Preferably, the waviness of the side of the second shielding layer 3 close to the adhesive film layer 4 (i.e. the distance between the highest point and the lowest point of the side of the second shielding layer 3 close to the adhesive film layer 4) is 0.1 μm to 30 μm, and the waviness of the side of the second shielding layer 3 close to the adhesive film layer 4 is set within the above range, so as to enhance the piercing function of the second shielding layer 3, thereby ensuring that the interference charges in the first shielding layer 1 and the second shielding layer 3 are smoothly introduced into the ground, and further avoiding the accumulation of the interference charges to form an interference source.
Preferably, the thickness of the adhesive film layer 4, the sum of the undulation degree of the second shielding layer 3 on the side close to the adhesive film layer 4 and the height of the conductor particles 33 satisfy a proportional relationship of 0.5-2, so as to ensure sufficient piercing strength and glue holding capacity, which is specifically embodied as: on one hand, the phenomenon of plate explosion caused by insufficient glue accommodating amount due to the fact that the undulation degree of the side, close to the glue film layer 4, of the glue film layer 4 and the height of the conductor particles 33 are excessively small relative to the second shielding layer 3 is prevented, and on the other hand, the phenomenon of grounding failure caused by insufficient piercing strength due to the fact that the undulation degree of the side, close to the glue film layer 4, of the second shielding layer 3 and the height of the conductor particles 33 and the thickness of the glue film layer 4 are excessively small are prevented.
In an embodiment of the present invention, the conductor particles 33 include one or more of metal particles, carbon nanotube particles, and ferrite particles. Further, the metal particles include single metal particles and/or alloy particles; the single metal particles are made of any one of aluminum, titanium, zinc, iron, nickel, chromium, cobalt, copper, silver and gold, and the alloy particles are made of any two or more of aluminum, titanium, zinc, iron, nickel, chromium, cobalt, copper, silver and gold. The conductive particles 33 may be the same as or different from the material of the first shielding layer 1 or the second shielding layer 3.
In the embodiment of the present invention, in order to further ensure the connection between the electromagnetic shielding film and the ground layer of the circuit board, the adhesive layer 4 in this embodiment includes an adhesive layer containing conductive particles. The adhesive layer 4 comprises an adhesive layer containing conductive particles, so that the conductivity of the adhesive layer 4 is improved, and the ground connection of the electromagnetic shielding film and the circuit board is further ensured. Of course, the adhesive layer 4 may include an adhesive layer without conductive particles to reduce the insertion loss of the circuit board with the electromagnetic shielding film, thereby improving the bending property of the circuit board while improving the shielding performance.
The conductive particles may be conductive particles separated from each other, or may be large-particle conductive particles formed by aggregation; when the conductive particles are mutually separated conductive particles, the grounding conductivity of the adhesive film layer 4 can be further improved; and when the conductive particles are agglomerated large conductive particles, the piercing strength can be increased.
Referring to fig. 2, the electromagnetic shielding film of the present embodiment further includes a protection film layer 5, and the protection film layer 5 is disposed on a surface of the first shielding layer 1 away from the adhesive film layer 4. The protective film layer 5 has an insulating effect, so that the shielding effectiveness of the first shielding layer 1 and the second shielding layer 3 is ensured; in addition, the protective film layer 5 also has a protective effect to ensure that the first shielding layer 1 is not scratched or damaged in the using process, so as to maintain the high shielding effectiveness of the first shielding layer 1. The protective film layer 5 comprises a PPS film layer, a PEN film layer, a polyester film layer, a polyimide film layer, a film layer formed after epoxy resin ink is cured, a film layer formed after polyurethane ink is cured, a film layer formed after modified acrylic resin is cured or a film layer formed after polyimide resin is cured.
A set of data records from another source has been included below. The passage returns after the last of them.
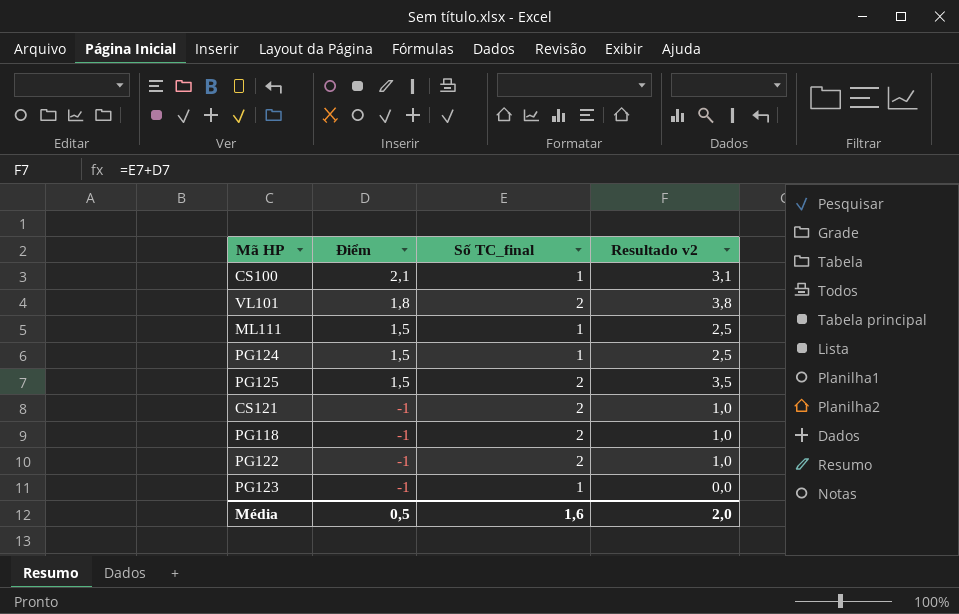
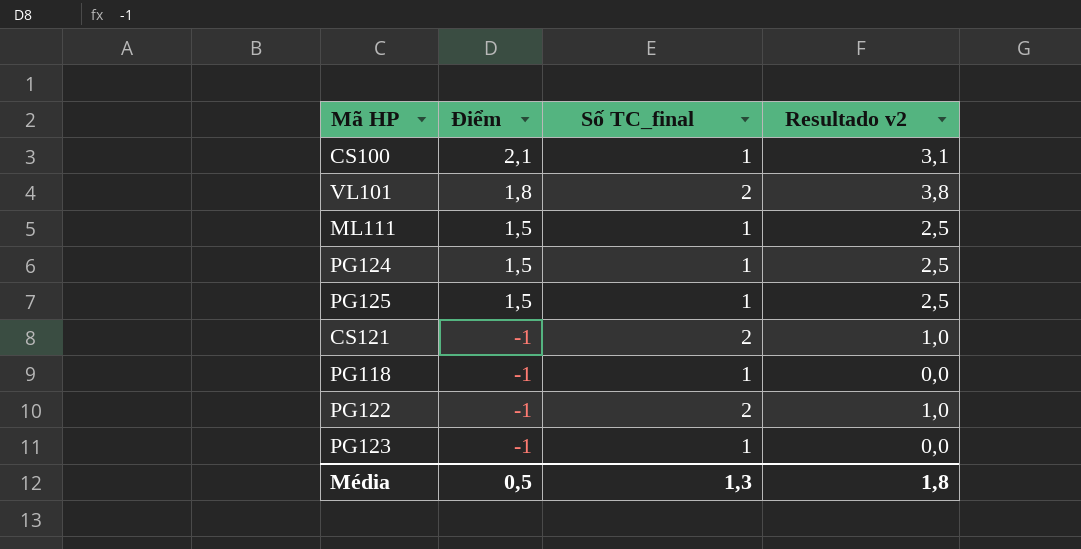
PG125 | Số TC_final: 2 -> 1
PG125 | Resultado v2: 3,5 -> 2,5
PG118 | Số TC_final: 2 -> 1
PG118 | Resultado v2: 1,0 -> 0,0
Média | Số TC_final: 1,6 -> 1,3
Média | Resultado v2: 2,0 -> 1,8

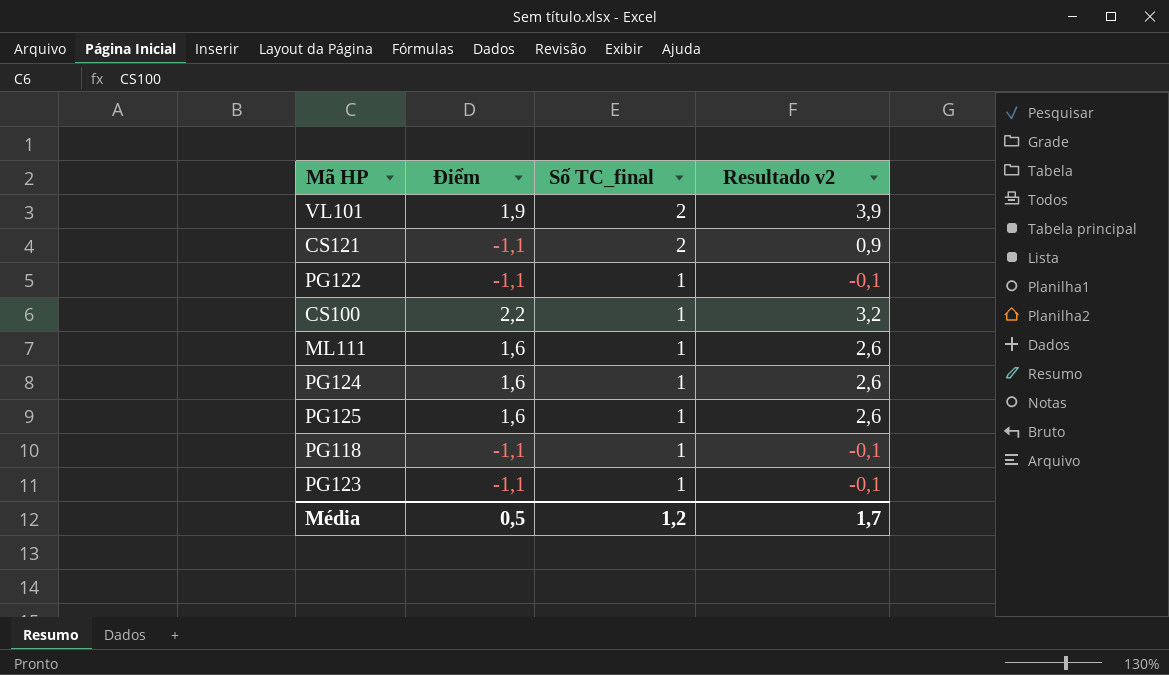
row order: Điểm descending -> Số TC_final descending
VL101 | Điểm: 1,8 -> 1,9
VL101 | Resultado v2: 3,8 -> 3,9
CS121 | Điểm: -1 -> -1,1
CS121 | Resultado v2: 1,0 -> 0,9
PG122 | Điểm: -1 -> -1,1
PG122 | Số TC_final: 2 -> 1
PG122 | Resultado v2: 1,0 -> -0,1
CS100 | Điểm: 2,1 -> 2,2
CS100 | Resultado v2: 3,1 -> 3,2
ML111 | Điểm: 1,5 -> 1,6
ML111 | Resultado v2: 2,5 -> 2,6
PG124 | Điểm: 1,5 -> 1,6
PG124 | Resultado v2: 2,5 -> 2,6
PG125 | Điểm: 1,5 -> 1,6
PG125 | Resultado v2: 2,5 -> 2,6
PG118 | Điểm: -1 -> -1,1
PG118 | Resultado v2: 0,0 -> -0,1
PG123 | Điểm: -1 -> -1,1
PG123 | Resultado v2: 0,0 -> -0,1
Média | Số TC_final: 1,3 -> 1,2
Média | Resultado v2: 1,8 -> 1,7

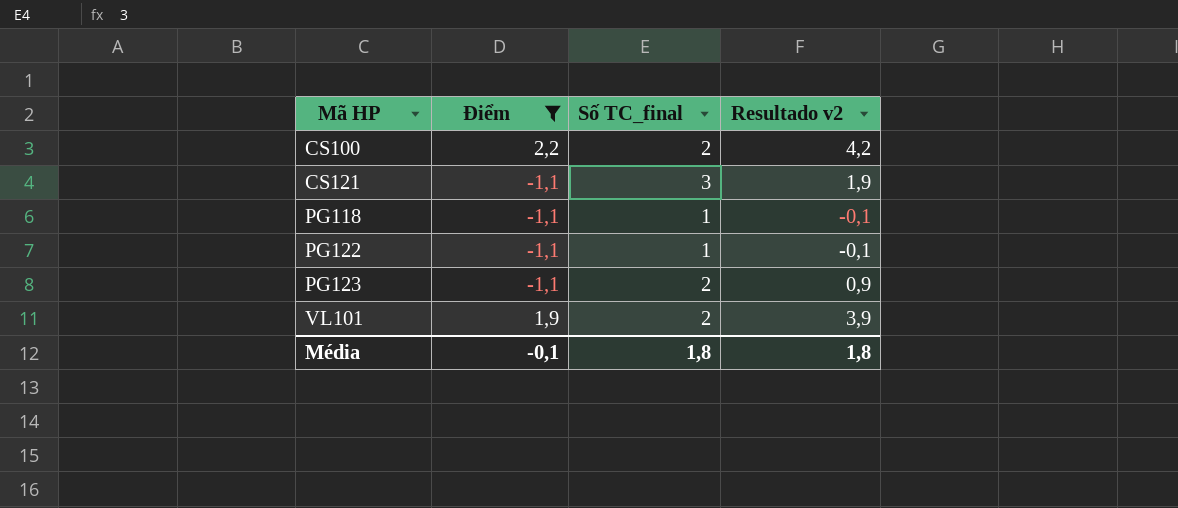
filter: none -> Điểm != 1,6
row order: Số TC_final descending -> Mã HP ascending
CS100 | Số TC_final: 1 -> 2
CS100 | Resultado v2: 3,2 -> 4,2
CS121 | Số TC_final: 2 -> 3
CS121 | Resultado v2: 0,9 -> 1,9
PG123 | Số TC_final: 1 -> 2
PG123 | Resultado v2: -0,1 -> 0,9
Média | Điểm: 0,5 -> -0,1
Média | Số TC_final: 1,2 -> 1,8
Média | Resultado v2: 1,7 -> 1,8

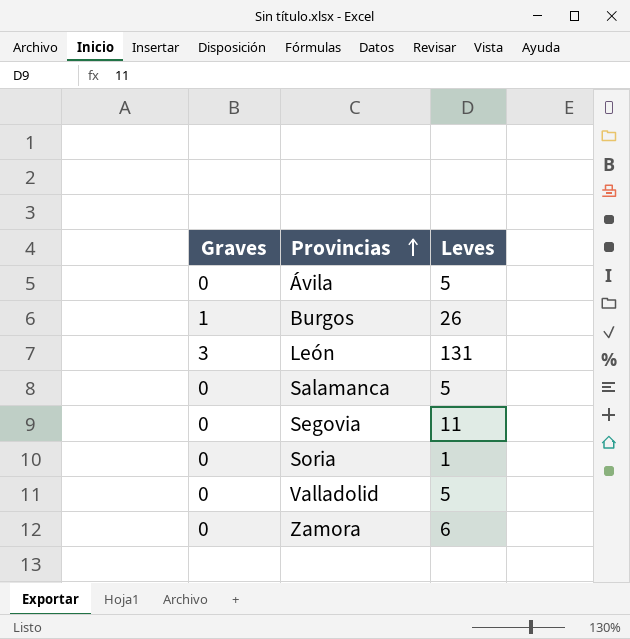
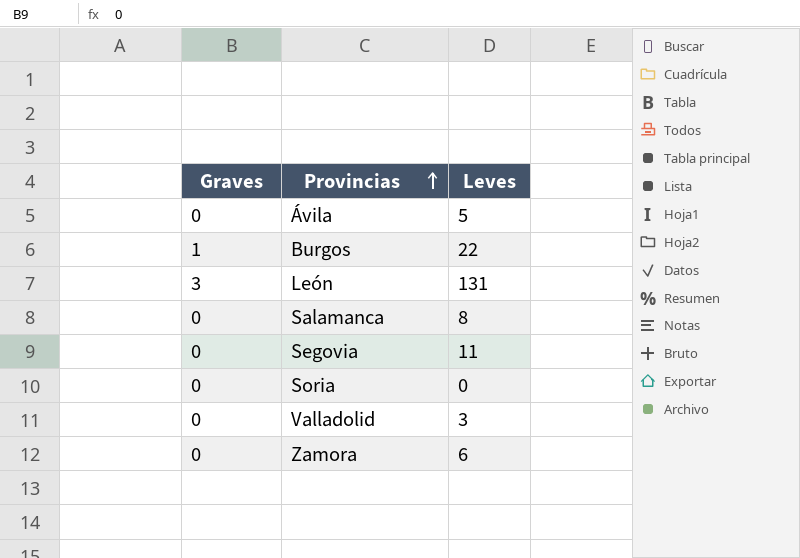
Burgos | Leves: 26 -> 22
Salamanca | Leves: 5 -> 8
Soria | Leves: 1 -> 0
Valladolid | Leves: 5 -> 3

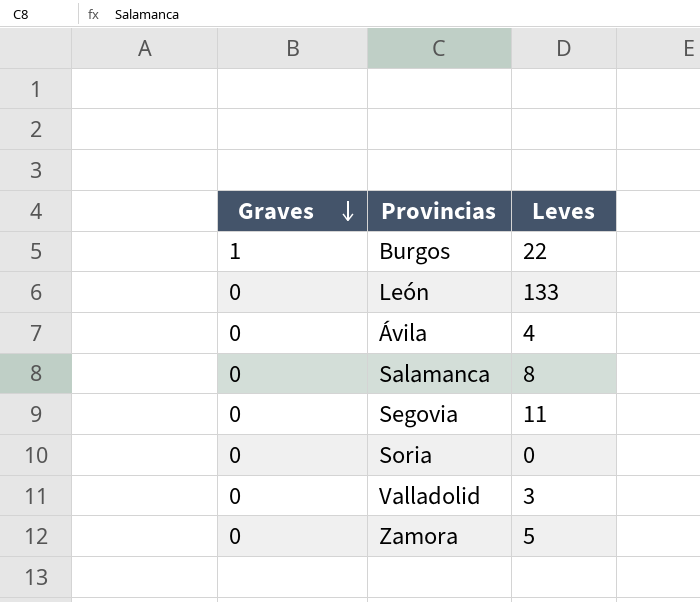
row order: Provincias ascending -> Graves descending
León | Graves: 3 -> 0
León | Leves: 131 -> 133
Ávila | Leves: 5 -> 4
Zamora | Leves: 6 -> 5

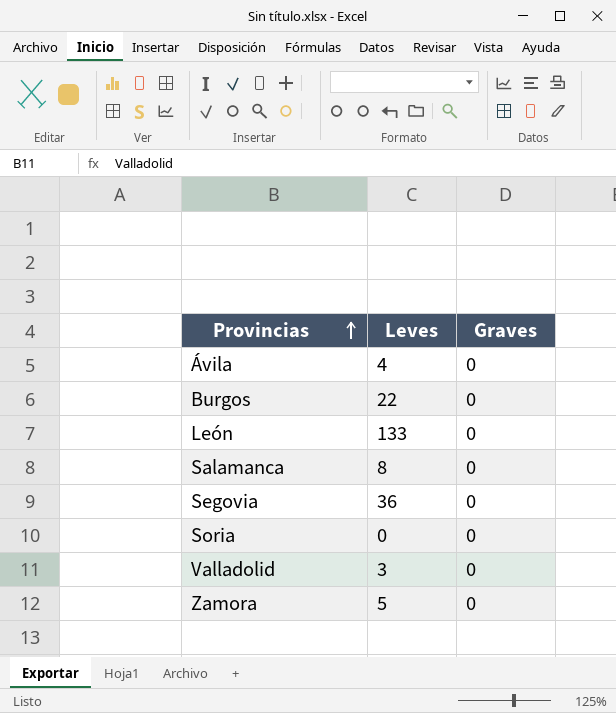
row order: Graves descending -> Provincias ascending
column Graves | position: 1 -> 3
Burgos | Graves: 1 -> 0
Segovia | Leves: 11 -> 36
A carrier film may be further disposed on a surface of the protective film layer 5 away from the first shielding layer 1, and the carrier film supports the protective film layer 5, which is beneficial to subsequent processing.
It should be noted that the first shielding layer 1, the insulating layer 2, and the second shielding layer 3 of the present embodiment may be respectively of a single-layer structure or a multi-layer structure. When the first shielding layer 1 is a single layer or multiple layers, convex conductor particles 33 may be disposed on one surface of each first shielding layer 1 close to the adhesive film layer 4; when the second shielding layer 3 is a plurality of layers, convex conductor particles 33 may be further disposed on one surface of each second shielding layer 3 close to the adhesive film layer 4. Preferably, when the first shielding layer 1, the insulating layer 2 and the second shielding layer 3 are respectively multiple, the first shielding layer 1, the insulating layer 2 and the second shielding layer 3 are sequentially arranged at intervals, for example, when the first shielding layer 1, the insulating layer 2 and the second shielding layer 3 are respectively 2, the arrangement sequence may be: one first shielding layer 1, one insulating layer 2, one second shielding layer 3, another first shielding layer 1, another insulating layer 2, another second shielding layer 3, and so on, which will not be described herein. In addition, the first shielding layer 1 and the second shielding layer 3 of the present embodiment may be provided in a grid shape, a bubble shape, etc. according to the requirements of actual production and application.
Referring to fig. 4, in order to solve the same technical problem, an embodiment of the present invention further provides a circuit board, including a circuit board body 7 and the electromagnetic shielding film, where the electromagnetic shielding film is pressed with the circuit board body 7 through the adhesive film layer 4; the second shielding layer 3 pierces the adhesive film layer 4 and is electrically connected with the ground layer of the circuit board body 7.
In the embodiment of the present invention, when the electromagnetic shielding film is pressed on the circuit board body 7, the protruding portion 31 can pierce through the adhesive film layer 4 and connect with the ground layer of the circuit board body 7, so as to ensure that the first shielding layer 1 and the second shielding layer 3 are connected with the ground layer of the circuit board body 7, thereby guiding the interference charges in the first shielding layer 1 and the second shielding layer 3 into the ground, and avoiding the interference source formed by the accumulation of the interference charges from affecting the normal operation of the circuit board.
Preferably, the circuit board body 7 is one of a flexible single-sided board, a flexible double-sided board, a flexible multilayer board and a flex-rigid board.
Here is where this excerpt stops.